_Exercise aim_:
The data below should be printed in full, exactly, and without any of its images.
━━━━━━━━━━━━━━━━
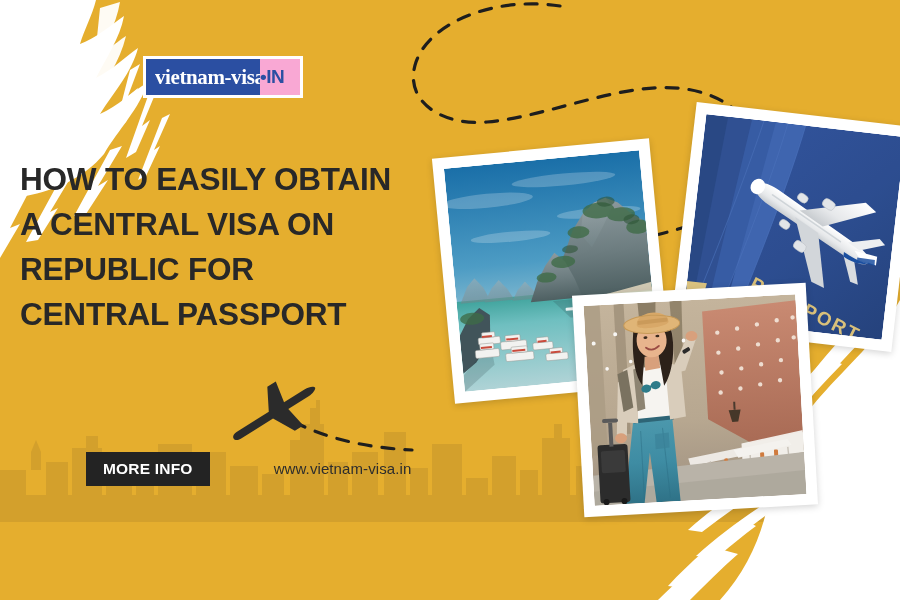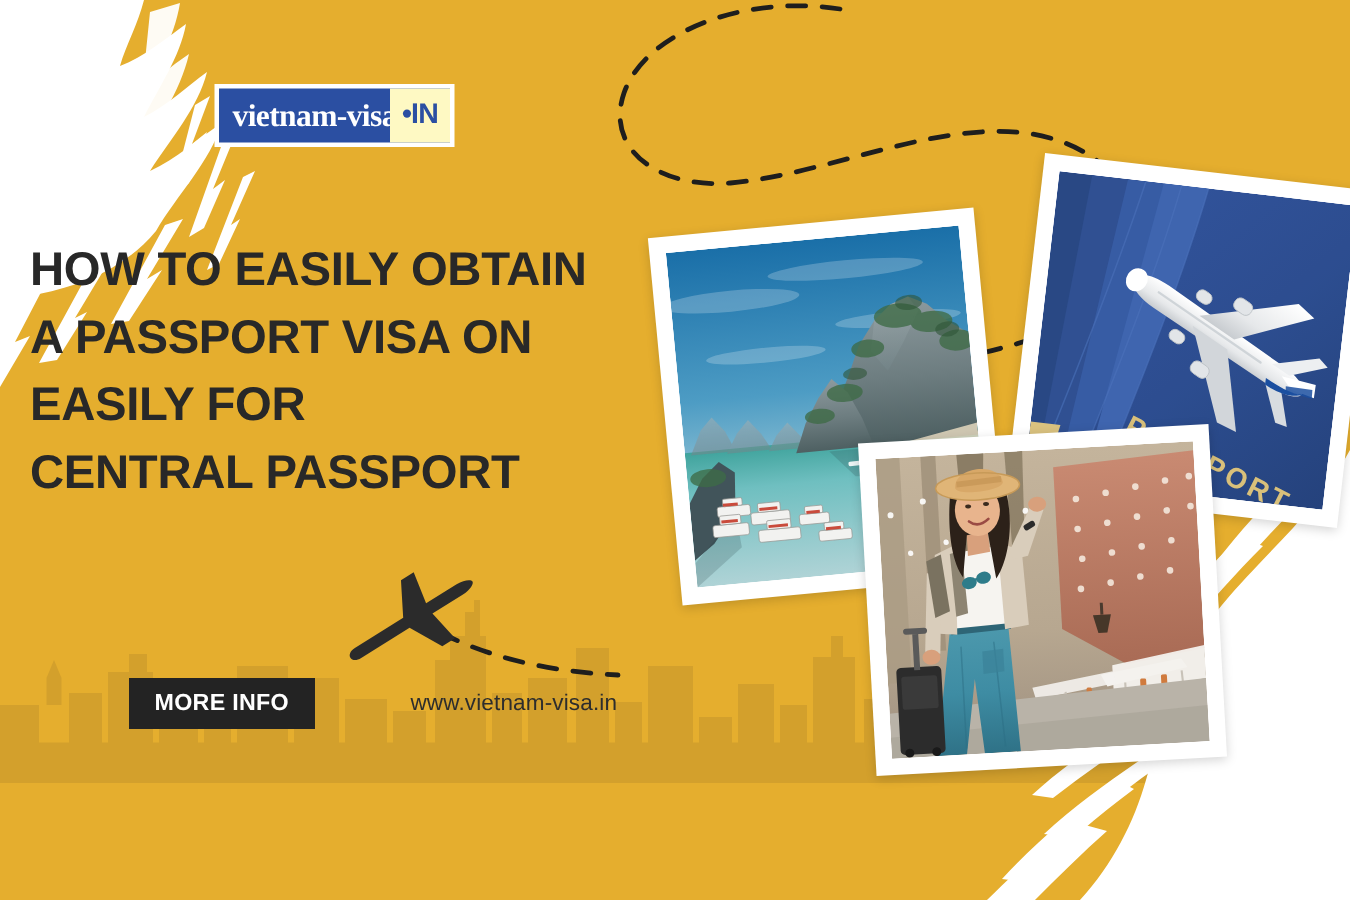--- a/index.html
+++ b/index.html
@@ -45,8 +45,8 @@
   }
   #logo-tld-box {
     position: absolute; right: 0; top: 0; bottom: 0;
-    width: 40px; background: #fef9c3;
-    display: flex; align-items: center; justify-content: center;
+    width: 40px; background: #f9a8d4;
+    display: flex; align-items: center; justify-content: flex-start;
   }
   #logo-tld {
     color: #2B4FA2;

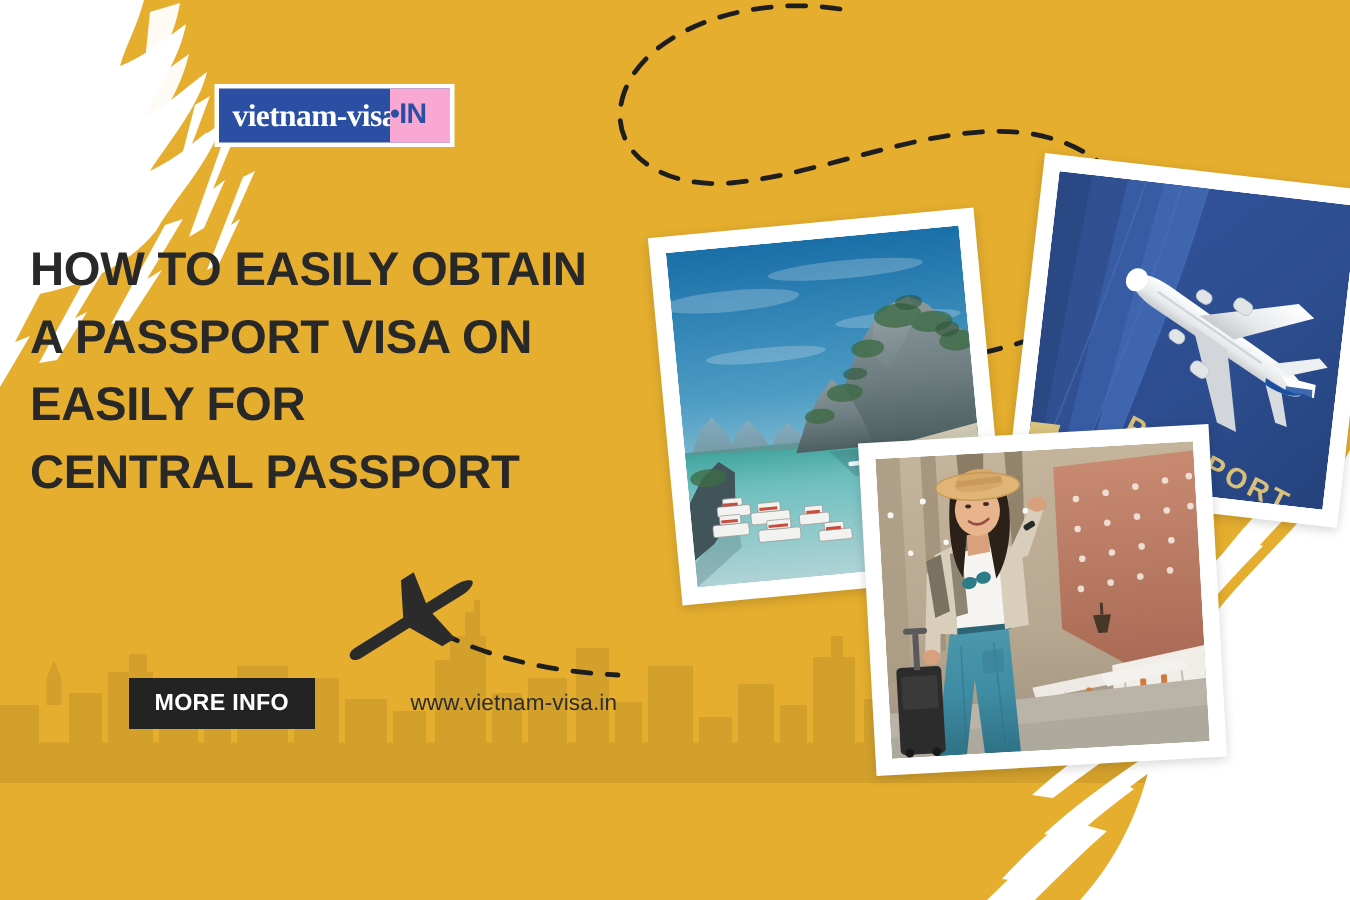--- a/index.html
+++ b/index.html
@@ -251,7 +251,7 @@
 
   <h1 id="headline">
     <span class="hl-line">HOW TO EASILY OBTAIN</span>
-    <span class="hl-line">A PASSPORT VISA ON</span>
+    <span class="hl-line">A CENTRAL VISA ON</span>
     <span class="hl-line">EASILY FOR</span>
     <span class="hl-line">CENTRAL PASSPORT</span>
   </h1>

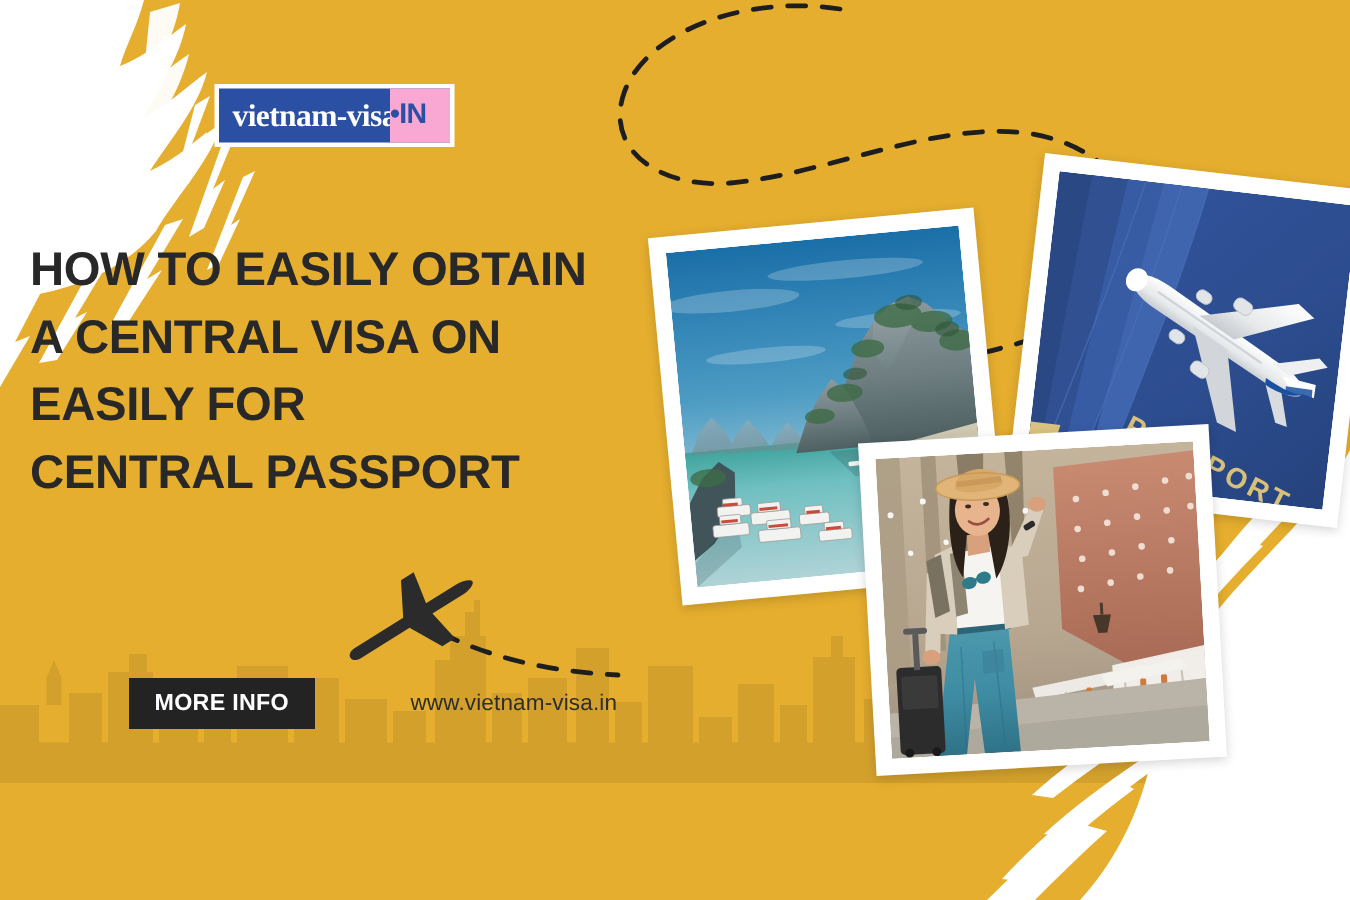--- a/index.html
+++ b/index.html
@@ -252,7 +252,7 @@
   <h1 id="headline">
     <span class="hl-line">HOW TO EASILY OBTAIN</span>
     <span class="hl-line">A CENTRAL VISA ON</span>
-    <span class="hl-line">EASILY FOR</span>
+    <span class="hl-line">REPUBLIC FOR</span>
     <span class="hl-line">CENTRAL PASSPORT</span>
   </h1>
━━━━━━━━━━━━━━━━
_Solution_:
--- a/index.html
+++ b/index.html
@@ -45,8 +45,8 @@
   }
   #logo-tld-box {
     position: absolute; right: 0; top: 0; bottom: 0;
-    width: 40px; background: #fef9c3;
-    display: flex; align-items: center; justify-content: center;
+    width: 40px; background: #f9a8d4;
+    display: flex; align-items: center; justify-content: flex-start;
   }
   #logo-tld {
     color: #2B4FA2;

--- a/index.html
+++ b/index.html
@@ -251,7 +251,7 @@
 
   <h1 id="headline">
     <span class="hl-line">HOW TO EASILY OBTAIN</span>
-    <span class="hl-line">A PASSPORT VISA ON</span>
+    <span class="hl-line">A CENTRAL VISA ON</span>
     <span class="hl-line">EASILY FOR</span>
     <span class="hl-line">CENTRAL PASSPORT</span>
   </h1>

--- a/index.html
+++ b/index.html
@@ -252,7 +252,7 @@
   <h1 id="headline">
     <span class="hl-line">HOW TO EASILY OBTAIN</span>
     <span class="hl-line">A CENTRAL VISA ON</span>
-    <span class="hl-line">EASILY FOR</span>
+    <span class="hl-line">REPUBLIC FOR</span>
     <span class="hl-line">CENTRAL PASSPORT</span>
   </h1>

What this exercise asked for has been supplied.